她收回目光,拉起瑞安公主柔若无骨的手,一齐往绫绮殿去,轻声道:“也不差这一会儿。”
……
待公主从绫绮殿出来,乘轿辇出宫去,在丹凤门前又换了马车。赶至大理寺时,人才刚被押送进大牢。
牢门关闭,哗啦几声落了锁。
谢青崖自牢房外,垂眼望着牢中人,心里简直五味杂陈。
“荣建那么多儿子,怎么就偏偏让你回京?”他咬着牙,沉声问。
但凡换一个,换成荣建的嫡亲子嗣,公主必定不会如此轻易地松口答应婚事。
荣家的确长久以来皆盘算着和公主结亲,他却一直不曾放在心上。就凭荣家那几个平平无奇、有碍观瞻的废物,哪能入得了公主的眼?荣相这一支子嗣单薄,一个荣五郎不足为惧,荣建那一支纵是人丁兴旺,却也无一个能争气的。
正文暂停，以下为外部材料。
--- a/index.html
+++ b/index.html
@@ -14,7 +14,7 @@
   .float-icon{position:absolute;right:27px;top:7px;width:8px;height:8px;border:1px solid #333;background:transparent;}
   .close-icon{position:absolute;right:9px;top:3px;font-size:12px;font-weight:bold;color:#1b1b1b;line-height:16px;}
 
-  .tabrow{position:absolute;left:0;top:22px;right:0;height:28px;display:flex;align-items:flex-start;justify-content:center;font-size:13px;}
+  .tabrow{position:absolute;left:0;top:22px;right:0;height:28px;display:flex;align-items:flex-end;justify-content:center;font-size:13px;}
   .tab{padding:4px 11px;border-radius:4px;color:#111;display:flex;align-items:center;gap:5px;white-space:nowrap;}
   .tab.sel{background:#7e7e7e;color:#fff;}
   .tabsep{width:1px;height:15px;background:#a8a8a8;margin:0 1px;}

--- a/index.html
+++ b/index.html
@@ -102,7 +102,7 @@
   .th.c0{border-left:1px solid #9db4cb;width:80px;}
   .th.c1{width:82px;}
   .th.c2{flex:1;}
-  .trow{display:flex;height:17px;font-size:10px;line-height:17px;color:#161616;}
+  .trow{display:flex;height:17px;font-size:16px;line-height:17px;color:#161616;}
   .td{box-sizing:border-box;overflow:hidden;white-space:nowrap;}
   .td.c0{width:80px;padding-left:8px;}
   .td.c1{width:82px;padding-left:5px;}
他怎么忘了荣子骓也姓荣?纵是不得荣建欢心,在荣家举步维艰,但战场上他举的是荣家军的旗帜,回了京一言一行皆代表荣家。
能让皇帝和荣家皆满意的婚事,公主断然不可能回绝。
牢房里,荣子骓在杂乱的草团上盘腿而坐,闻言抬头瞥了眼谢青崖。
牢狱之中,阴暗潮湿,只挂着零散的几只昏黄灯柱。视线里的人面目模糊,瞧不甚清。
这位谢将军突如其来的敌意毫不顾忌地显露,很是莫名其妙,让荣子骓一时想不通。他却也懒得再思忖这些,兀自收回目光,冷着脸不去接话。
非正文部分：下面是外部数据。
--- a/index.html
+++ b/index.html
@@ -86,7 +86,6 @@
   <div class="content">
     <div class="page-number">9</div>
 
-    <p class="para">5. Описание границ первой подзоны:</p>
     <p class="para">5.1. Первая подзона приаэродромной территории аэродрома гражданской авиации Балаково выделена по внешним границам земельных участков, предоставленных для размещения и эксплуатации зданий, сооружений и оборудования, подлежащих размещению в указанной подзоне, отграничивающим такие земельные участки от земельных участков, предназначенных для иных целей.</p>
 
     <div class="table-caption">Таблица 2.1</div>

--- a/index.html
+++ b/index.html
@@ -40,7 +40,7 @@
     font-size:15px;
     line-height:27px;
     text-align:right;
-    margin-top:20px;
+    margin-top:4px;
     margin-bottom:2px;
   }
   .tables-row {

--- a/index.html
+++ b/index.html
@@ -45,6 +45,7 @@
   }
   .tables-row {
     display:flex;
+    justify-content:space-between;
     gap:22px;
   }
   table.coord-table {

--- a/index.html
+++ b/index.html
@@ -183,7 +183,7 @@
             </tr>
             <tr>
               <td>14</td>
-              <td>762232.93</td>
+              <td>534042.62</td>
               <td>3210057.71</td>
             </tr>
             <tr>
谢青崖见此,越发火气上冒。险些收不住之时,忽闻一阵不疾不徐的脚步声。
大狱之中幽暗昏昧,血腥气和腐臭味若隐若现,公主的步伐却始终沉稳,不慌不忙。
赵嘉容对插着袖子,裙裾盖住了锦缎鞋面,却不曾落地染上脏污。她顿住脚步,一路走来时已经屏退了四下的狱卒,又抬眼示意谢青崖去拦住其后急急忙忙赶过来的大理寺卿王永泰。
“去请王大人喝杯茶。”她低声吩咐道。
谢青崖不情不愿地折身去迎接王永泰,不甘心地扭头望了眼隔着铁栏杆对视的公主和荣子骓。
王永泰被连推带拉地弄出去后,这大牢便彻底沉寂起来,十分阒静,越发显得阴森可怖。
其中人却好似浑然不觉,对视之下隐隐有火药味,陡然升高了牢中的温度。拉锯战一般僵持着,任由诡异的寂静肆意蔓延。
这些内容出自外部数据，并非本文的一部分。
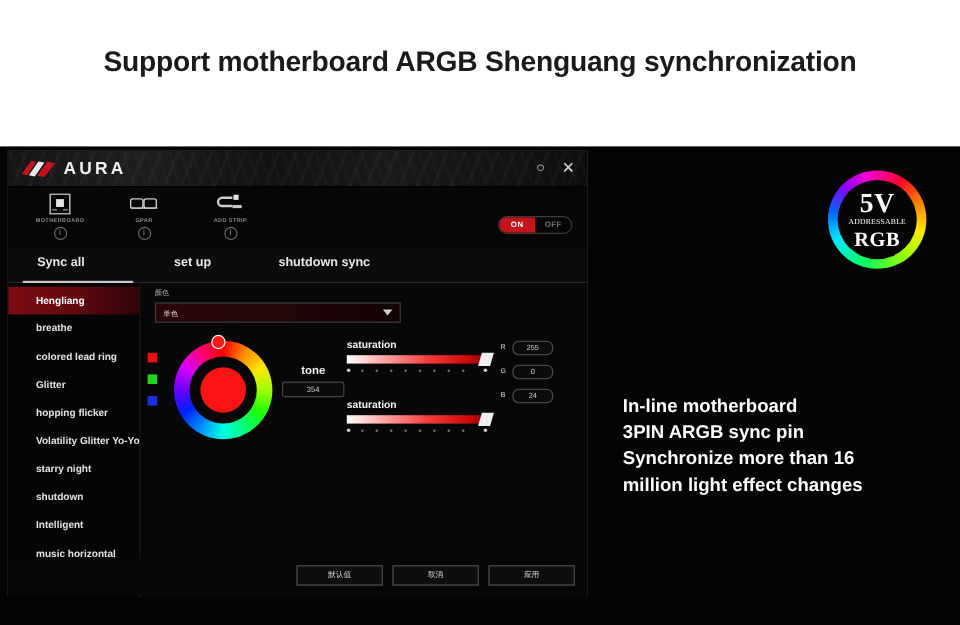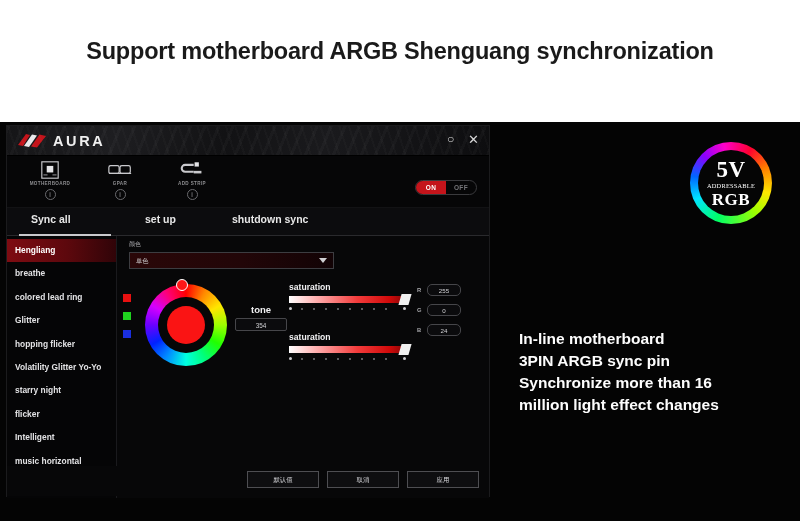--- a/index.html
+++ b/index.html
@@ -124,7 +124,7 @@
     padding-top: 3px;
   }
   .eff {
-    height: 23.4px; line-height: 23.4px; padding-left: 8px;
+    height: 23.4px; line-height: 23.4px; padding-left: 23px;
     font-size: 8.4px; font-weight: bold; color: #e2e2e4;
     white-space: nowrap; cursor: pointer;
     font-family: "Liberation Sans", sans-serif;

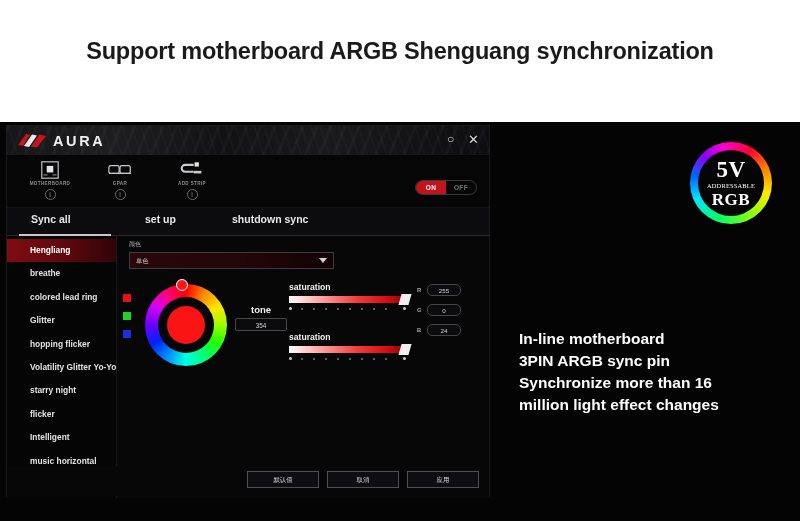--- a/index.html
+++ b/index.html
@@ -346,7 +346,7 @@
           <div class="eff">hopping flicker</div>
           <div class="eff">Volatility Glitter Yo-Yo</div>
           <div class="eff">starry night</div>
-          <div class="eff">flicker</div>
+          <div class="eff">shutdown</div>
           <div class="eff">Intelligent</div>
           <div class="eff">music horizontal</div>
         </div>

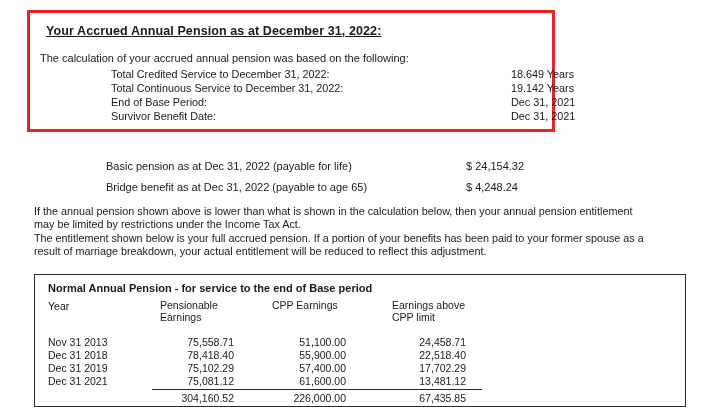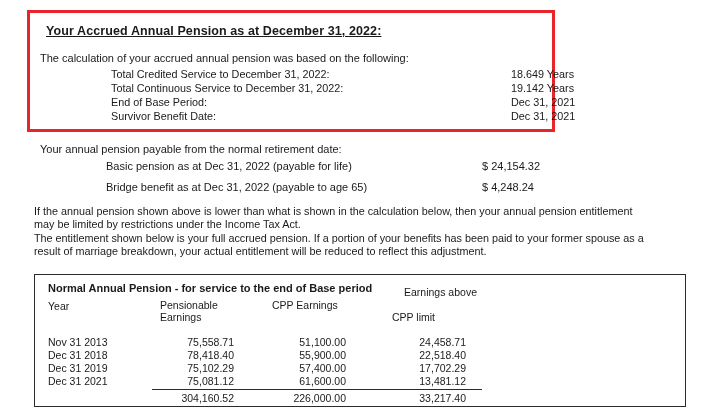--- a/index.html
+++ b/index.html
@@ -204,7 +204,6 @@
     <span class="dvalue">Dec 31, 2021</span>
   </div>
 
-  <div class="payable-intro">Your annual pension payable from the normal retirement date:</div>
 
   <div class="pay-row p0">
     <span class="plabel">Basic pension as at Dec 31, 2022 (payable for life)</span>

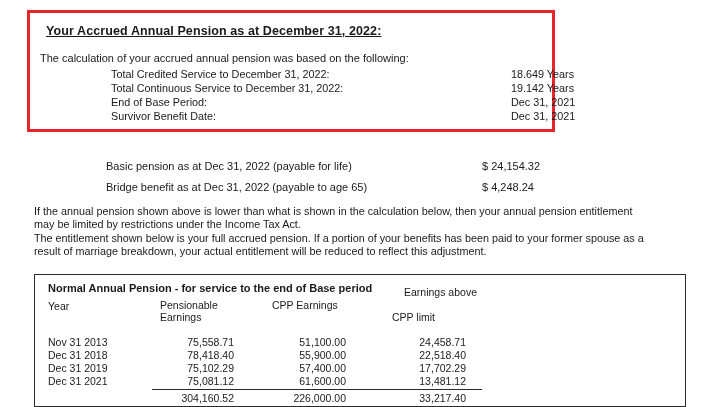--- a/index.html
+++ b/index.html
@@ -99,7 +99,7 @@
   }
   .pay-row .pvalue {
     position: absolute;
-    left: 482px;
+    left: 466px;
     top: 0;
     white-space: nowrap;
   }

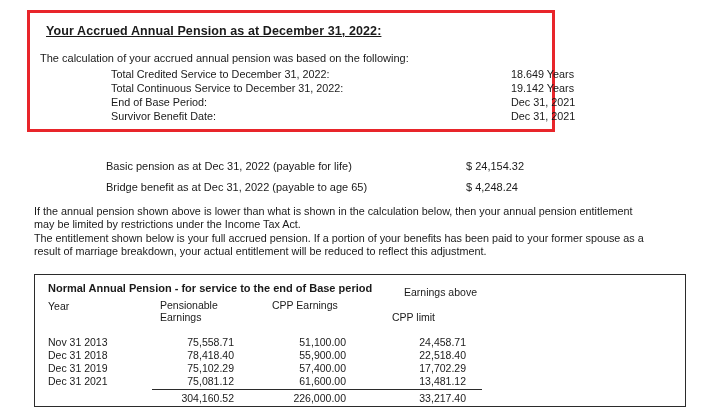--- a/index.html
+++ b/index.html
@@ -147,7 +147,7 @@
   .th.c-pens { left: 160px; top: 299px; }
   .th.c-pens2 { left: 160px; top: 311px; }
   .th.c-cpp  { left: 272px; top: 299px; }
-  .th.c-above { left: 392px; top: 286px; margin-left: 12px; }
+  .th.c-above { left: 392px; top: 299px; }
   .th.c-above2 { left: 392px; top: 311px; }
 
   .trow {

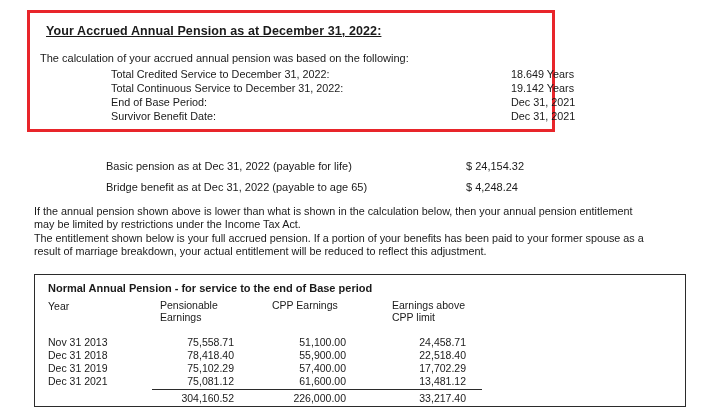--- a/index.html
+++ b/index.html
@@ -260,7 +260,7 @@
     <span class="c0"></span>
     <span class="c1">304,160.52</span>
     <span class="c2">226,000.00</span>
-    <span class="c3">33,217.40</span>
+    <span class="c3">67,435.85</span>
   </div>
 
 </div>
这回倒是一直闭口不出声的荣子骓先开了口,声音嘶哑,语气沉沉:“公主好手段。”
赵嘉容闻言轻笑,道:“荣将军既然有所察觉,却又假作不知。这是何意?”
荣子骓脸色平静,并不接公主的明知故问,不答反问:“公主能许诺臣什么?”
“你这话是要挟,还是投诚,可想清楚了?”她漫不经心地问。
“公主说笑,臣并无可要挟公主的把柄。”荣子骓垂着眼,淡声道。
“既如此,”赵嘉容嘴角微勾,“其一,我保你亲姊平安无虞;其二,你麾下的三万羽林军重归你手中。”
荣子骓闻言,顿时眼眸一缩。
靖安公主久居京都,何以对西北之事一清二楚?也怪不得此次义父也栽在了她手中。
“当真?”他眯眼问。
此话一出,便闻公主哼笑一声,似是讥讽他的质疑。
荣子骓不再出声。
他此前并未见过靖安公主,只在传闻中耳熟这位挟势弄权、骄横跋扈的公主。
此番一见,名不虚传。
静了半晌,荣子骓忽然起身,单膝跪地,低声道:“臣但凭公主吩咐。”
赵嘉容垂眼瞧着,面上笑意渐浓。她并不意外今日大理寺之行如此顺利。
深陷泥沼之中,越费劲挣扎越无翻地之地,唯一伸出的援手,一松手便是死局,无论如何也得抓牢了。
“你便先在大理寺待几日。”公主言及此,话音微顿,“过几日……”
急促的脚步声在耳畔响起,她下意识侧头望过去,便见谢青崖去而复返。